• Instructions to follow:
Write the records out again, exactly.

• Exercise inputs:

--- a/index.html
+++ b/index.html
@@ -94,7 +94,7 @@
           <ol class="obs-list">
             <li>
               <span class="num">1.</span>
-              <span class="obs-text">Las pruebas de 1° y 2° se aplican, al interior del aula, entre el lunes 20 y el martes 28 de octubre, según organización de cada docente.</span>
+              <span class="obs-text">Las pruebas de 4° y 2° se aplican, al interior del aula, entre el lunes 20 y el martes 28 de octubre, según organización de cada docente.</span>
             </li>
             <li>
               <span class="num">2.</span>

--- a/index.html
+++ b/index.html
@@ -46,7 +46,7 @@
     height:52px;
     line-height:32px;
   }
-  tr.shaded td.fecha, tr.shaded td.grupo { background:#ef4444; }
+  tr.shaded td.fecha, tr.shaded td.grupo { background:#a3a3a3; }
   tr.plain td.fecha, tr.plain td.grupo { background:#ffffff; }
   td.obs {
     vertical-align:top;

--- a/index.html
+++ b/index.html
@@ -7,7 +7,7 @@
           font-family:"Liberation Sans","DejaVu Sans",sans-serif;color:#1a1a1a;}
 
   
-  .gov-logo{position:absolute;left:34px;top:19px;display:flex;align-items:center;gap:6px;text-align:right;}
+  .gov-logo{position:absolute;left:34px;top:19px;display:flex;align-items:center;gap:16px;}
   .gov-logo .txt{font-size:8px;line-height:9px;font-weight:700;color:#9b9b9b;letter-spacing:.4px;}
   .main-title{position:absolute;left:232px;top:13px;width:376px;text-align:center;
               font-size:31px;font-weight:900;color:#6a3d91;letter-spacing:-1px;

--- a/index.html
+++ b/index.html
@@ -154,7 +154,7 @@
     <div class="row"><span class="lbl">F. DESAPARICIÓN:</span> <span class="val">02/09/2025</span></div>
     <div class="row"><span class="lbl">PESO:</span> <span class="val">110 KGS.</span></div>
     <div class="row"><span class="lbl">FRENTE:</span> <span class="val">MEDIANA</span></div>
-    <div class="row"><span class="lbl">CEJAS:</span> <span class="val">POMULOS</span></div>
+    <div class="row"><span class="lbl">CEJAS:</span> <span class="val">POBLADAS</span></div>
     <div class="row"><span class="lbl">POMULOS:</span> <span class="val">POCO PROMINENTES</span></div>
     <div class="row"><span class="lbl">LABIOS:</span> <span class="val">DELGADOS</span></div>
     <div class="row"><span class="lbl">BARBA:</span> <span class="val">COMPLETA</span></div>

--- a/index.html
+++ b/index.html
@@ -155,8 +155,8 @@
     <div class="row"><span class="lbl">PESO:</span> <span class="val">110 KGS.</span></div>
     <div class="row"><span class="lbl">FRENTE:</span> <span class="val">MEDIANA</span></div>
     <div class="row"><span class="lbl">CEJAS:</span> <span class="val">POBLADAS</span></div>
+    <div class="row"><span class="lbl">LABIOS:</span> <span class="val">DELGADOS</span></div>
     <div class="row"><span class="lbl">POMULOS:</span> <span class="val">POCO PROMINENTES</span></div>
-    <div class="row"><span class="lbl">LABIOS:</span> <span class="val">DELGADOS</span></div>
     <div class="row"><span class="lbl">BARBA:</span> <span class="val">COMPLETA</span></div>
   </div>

• Answer to the exercise:
--- a/index.html
+++ b/index.html
@@ -94,7 +94,7 @@
           <ol class="obs-list">
             <li>
               <span class="num">1.</span>
-              <span class="obs-text">Las pruebas de 1° y 2° se aplican, al interior del aula, entre el lunes 20 y el martes 28 de octubre, según organización de cada docente.</span>
+              <span class="obs-text">Las pruebas de 4° y 2° se aplican, al interior del aula, entre el lunes 20 y el martes 28 de octubre, según organización de cada docente.</span>
             </li>
             <li>
               <span class="num">2.</span>

--- a/index.html
+++ b/index.html
@@ -46,7 +46,7 @@
     height:52px;
     line-height:32px;
   }
-  tr.shaded td.fecha, tr.shaded td.grupo { background:#ef4444; }
+  tr.shaded td.fecha, tr.shaded td.grupo { background:#a3a3a3; }
   tr.plain td.fecha, tr.plain td.grupo { background:#ffffff; }
   td.obs {
     vertical-align:top;

--- a/index.html
+++ b/index.html
@@ -7,7 +7,7 @@
           font-family:"Liberation Sans","DejaVu Sans",sans-serif;color:#1a1a1a;}
 
   
-  .gov-logo{position:absolute;left:34px;top:19px;display:flex;align-items:center;gap:6px;text-align:right;}
+  .gov-logo{position:absolute;left:34px;top:19px;display:flex;align-items:center;gap:16px;}
   .gov-logo .txt{font-size:8px;line-height:9px;font-weight:700;color:#9b9b9b;letter-spacing:.4px;}
   .main-title{position:absolute;left:232px;top:13px;width:376px;text-align:center;
               font-size:31px;font-weight:900;color:#6a3d91;letter-spacing:-1px;

--- a/index.html
+++ b/index.html
@@ -154,7 +154,7 @@
     <div class="row"><span class="lbl">F. DESAPARICIÓN:</span> <span class="val">02/09/2025</span></div>
     <div class="row"><span class="lbl">PESO:</span> <span class="val">110 KGS.</span></div>
     <div class="row"><span class="lbl">FRENTE:</span> <span class="val">MEDIANA</span></div>
-    <div class="row"><span class="lbl">CEJAS:</span> <span class="val">POMULOS</span></div>
+    <div class="row"><span class="lbl">CEJAS:</span> <span class="val">POBLADAS</span></div>
     <div class="row"><span class="lbl">POMULOS:</span> <span class="val">POCO PROMINENTES</span></div>
     <div class="row"><span class="lbl">LABIOS:</span> <span class="val">DELGADOS</span></div>
     <div class="row"><span class="lbl">BARBA:</span> <span class="val">COMPLETA</span></div>

--- a/index.html
+++ b/index.html
@@ -155,8 +155,8 @@
     <div class="row"><span class="lbl">PESO:</span> <span class="val">110 KGS.</span></div>
     <div class="row"><span class="lbl">FRENTE:</span> <span class="val">MEDIANA</span></div>
     <div class="row"><span class="lbl">CEJAS:</span> <span class="val">POBLADAS</span></div>
+    <div class="row"><span class="lbl">LABIOS:</span> <span class="val">DELGADOS</span></div>
     <div class="row"><span class="lbl">POMULOS:</span> <span class="val">POCO PROMINENTES</span></div>
-    <div class="row"><span class="lbl">LABIOS:</span> <span class="val">DELGADOS</span></div>
     <div class="row"><span class="lbl">BARBA:</span> <span class="val">COMPLETA</span></div>
   </div>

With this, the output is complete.